His married son died during the conflict and his daughter-in-law fled after deserting their only child (daughter) who is now under the care of the Malligaitivu Mother Saratha Children's Home.

His married daughter has four children of school going age and her husband(the son of Thamodaram) is an invalid.

As of now Thamodaram is the only bread winner but at his age he is unable to do labour jobs. He is worried over the future of the offspring.

"A widowed woman Rasammah (82) is housed in one of the four welfare centres and she has to look after her daughter who is mentally deranged due to the course of events that rocked her family. She has nobody to support.

The food relief extended to the refugee families by the FAO was discontinued from the year 2011".

These instances reflect the woes of a majority of the families in the welfare centres.

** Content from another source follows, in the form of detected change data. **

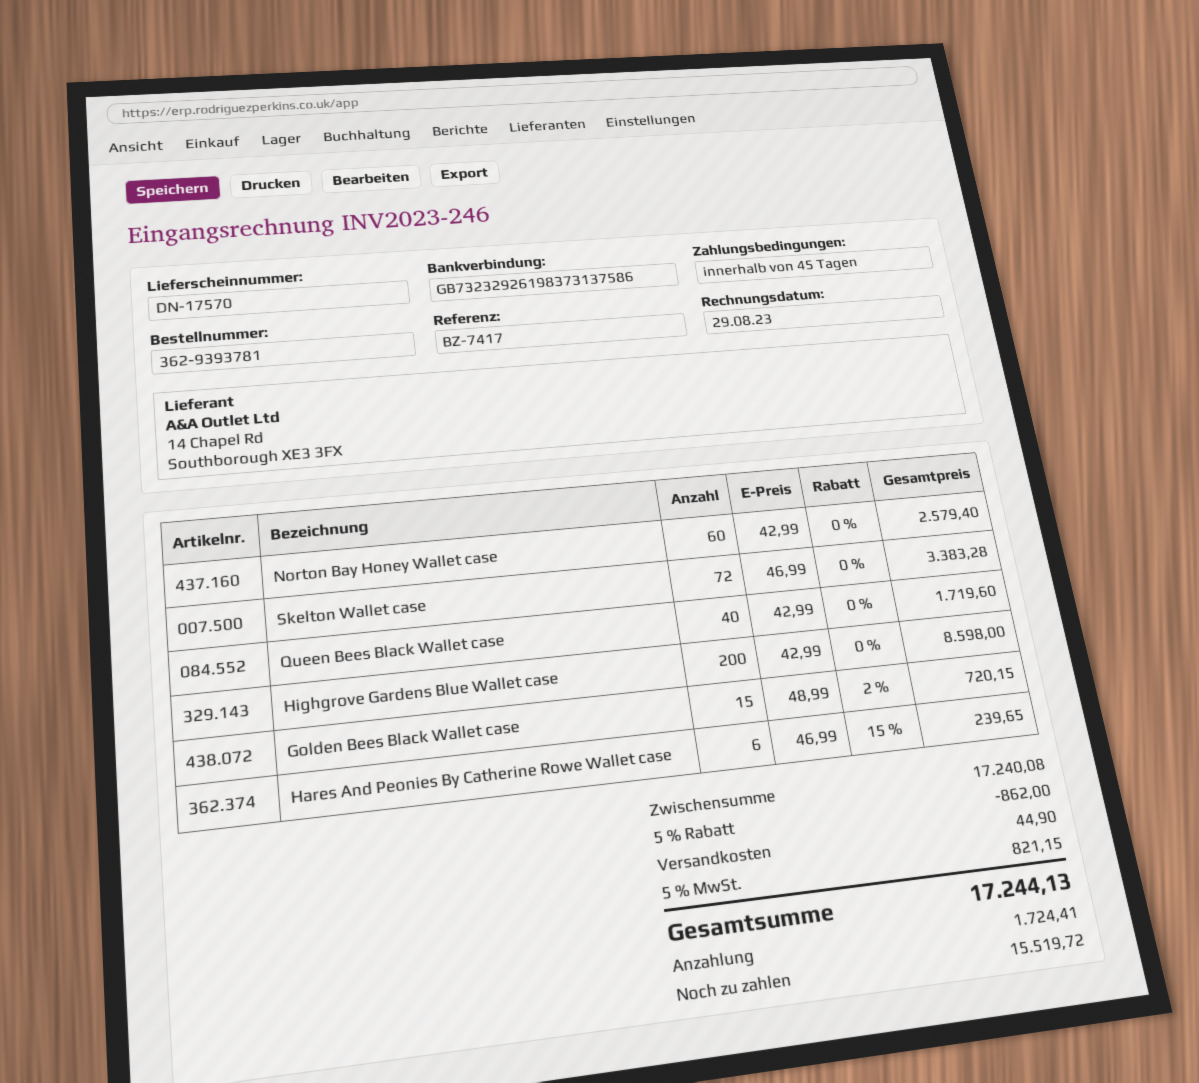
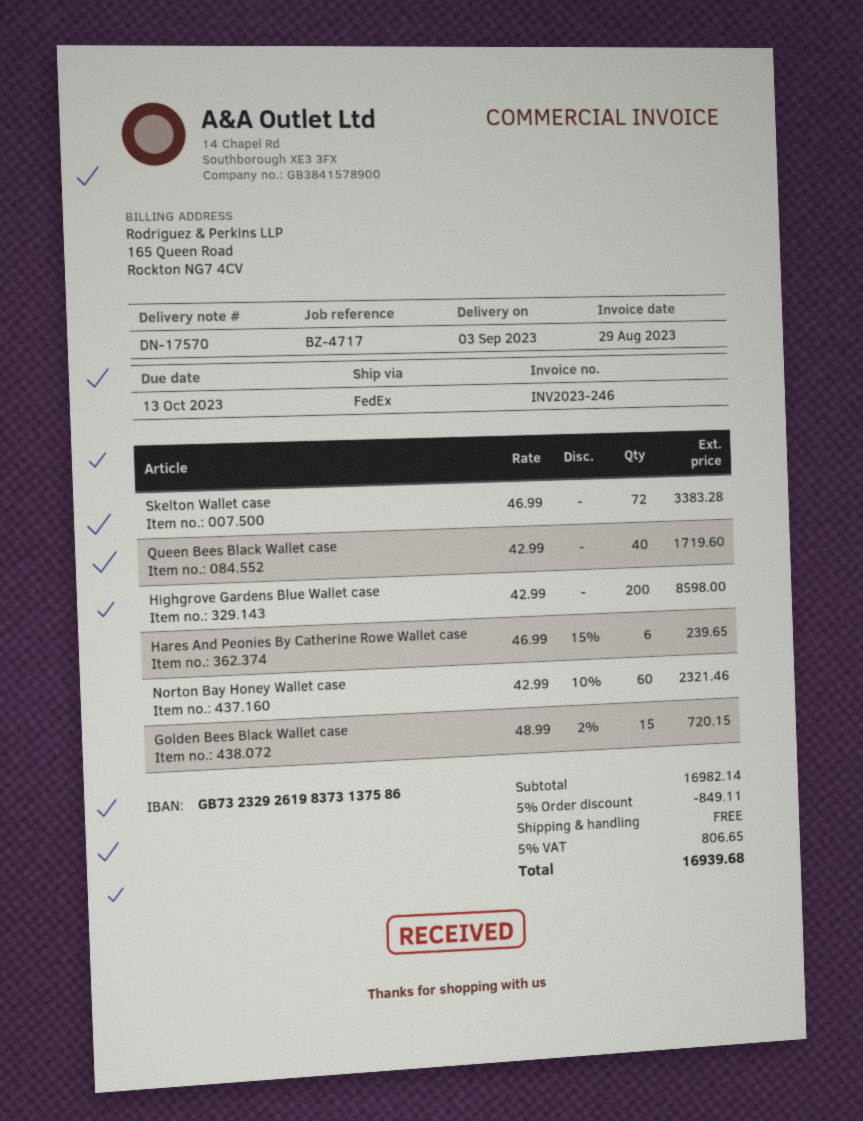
reference: BZ-7417 -> BZ-4717
Norton Bay Honey Wallet case: 60 x 42.99 = 2579.40 -> 60 x 42.99 - 10% = 2321.46
subtotal: 17240.08 -> 16982.14
discount: 5% = 862.00 -> 5% = 849.11
shipping: 44.90 -> 0.00
tax: 5% = 821.15 -> 5% = 806.65
total: 17244.13 -> 16939.68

The families complain that they are being treated as outcasts by the camp authorities and the camp life is no better than a beggar's life, according to the reports.

According to representatives of organisations working for the welfare of the refugees, under the prevailing circumstances, at least 70 percent of the lands of the displaced refugees now earmarked for the 'Sampur Special Economic Zone (SSEZ)' and the High Security Zone (HSZ) can be retrieved to be given back to the respective families because other suitable areas in the vicinity are available for locating both the SSEZ and the HSZ.